Being honest is one of the most important aspects of family.
During the 8th grade I
started to feel different from other people.There would be moments of happiness but whenever I was left alone I would constantly have negative thoughts. Being bullied as a child I never really thought that highly of myself. After I was dumped by a girl I was neglected and pushed me out of social circles I thought I could trust. It was the first time I truly felt alone in my life. Even my friends I had at the time I fell apart from.

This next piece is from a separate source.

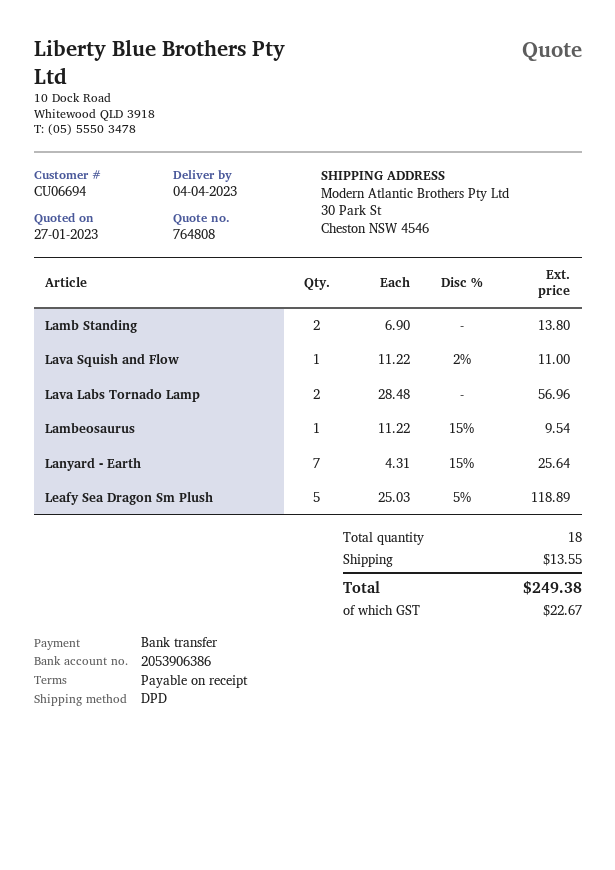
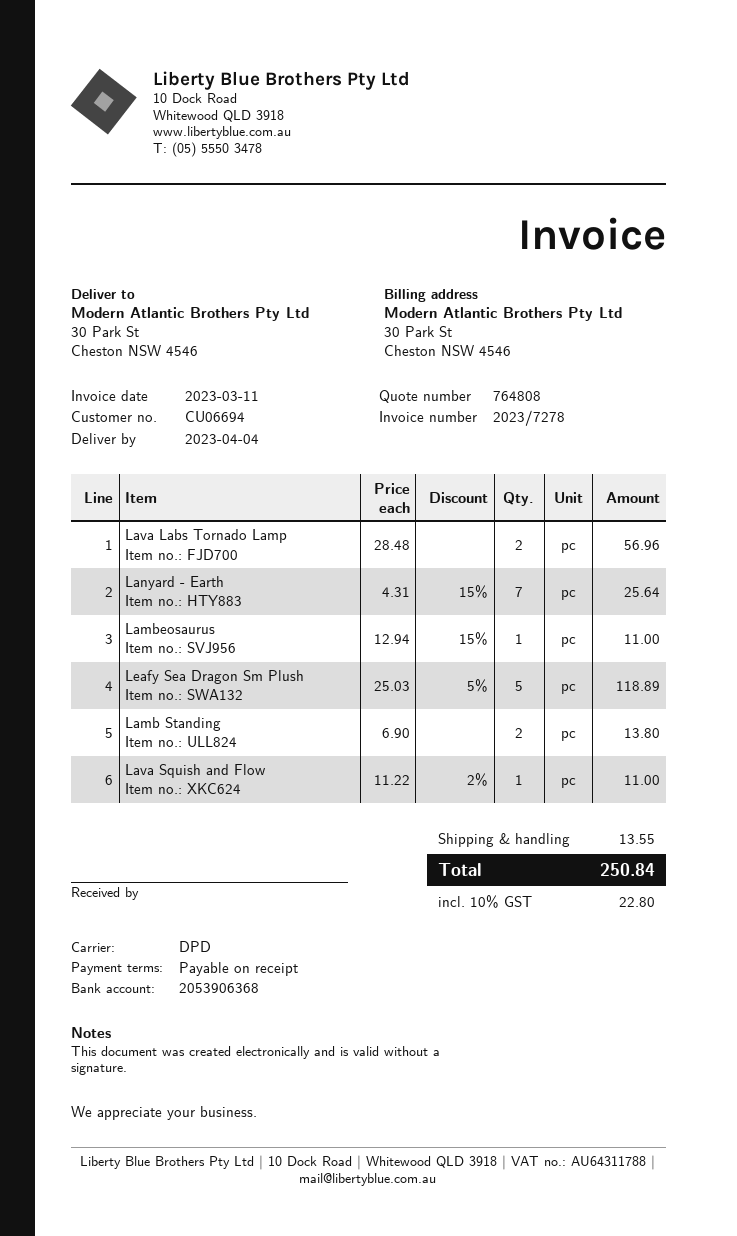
bank account: 2053906386 -> 2053906368
Lambeosaurus: 1 x 11.22 - 15% = 9.54 -> 1 x 12.94 - 15% = 11.00
tax: 22.67 -> 22.80
total: 249.38 -> 250.84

School never really helped out that much being a very stressful and negative thing for me. I still remember the day it happened. I came home on a particularly bad day. And my parents had an intervention with me about grades. I was failing because I stopped caring about what happened at school or my life in general. I started to cry. I was screaming about how none of it mattered and how I didn't care anymore. That's when they realized something. I had depression. After going through a couple therapists I found one to stick with, while constantly changing up antidepressants. But it wasn't my lowest point. After going through another girl situation and getting emotionally damaged, I considered ending my life. Thankfully I was stopped from doing anything rash, but it was a big wake up call. A year later, I still got to therapy and take medication. I try to have a happier outlook on life and to be a positive person. I learned a lot from this experience like being a positive person and to balance my life. I'm still learning a lot and have more to improve on. That's what makes me who I am.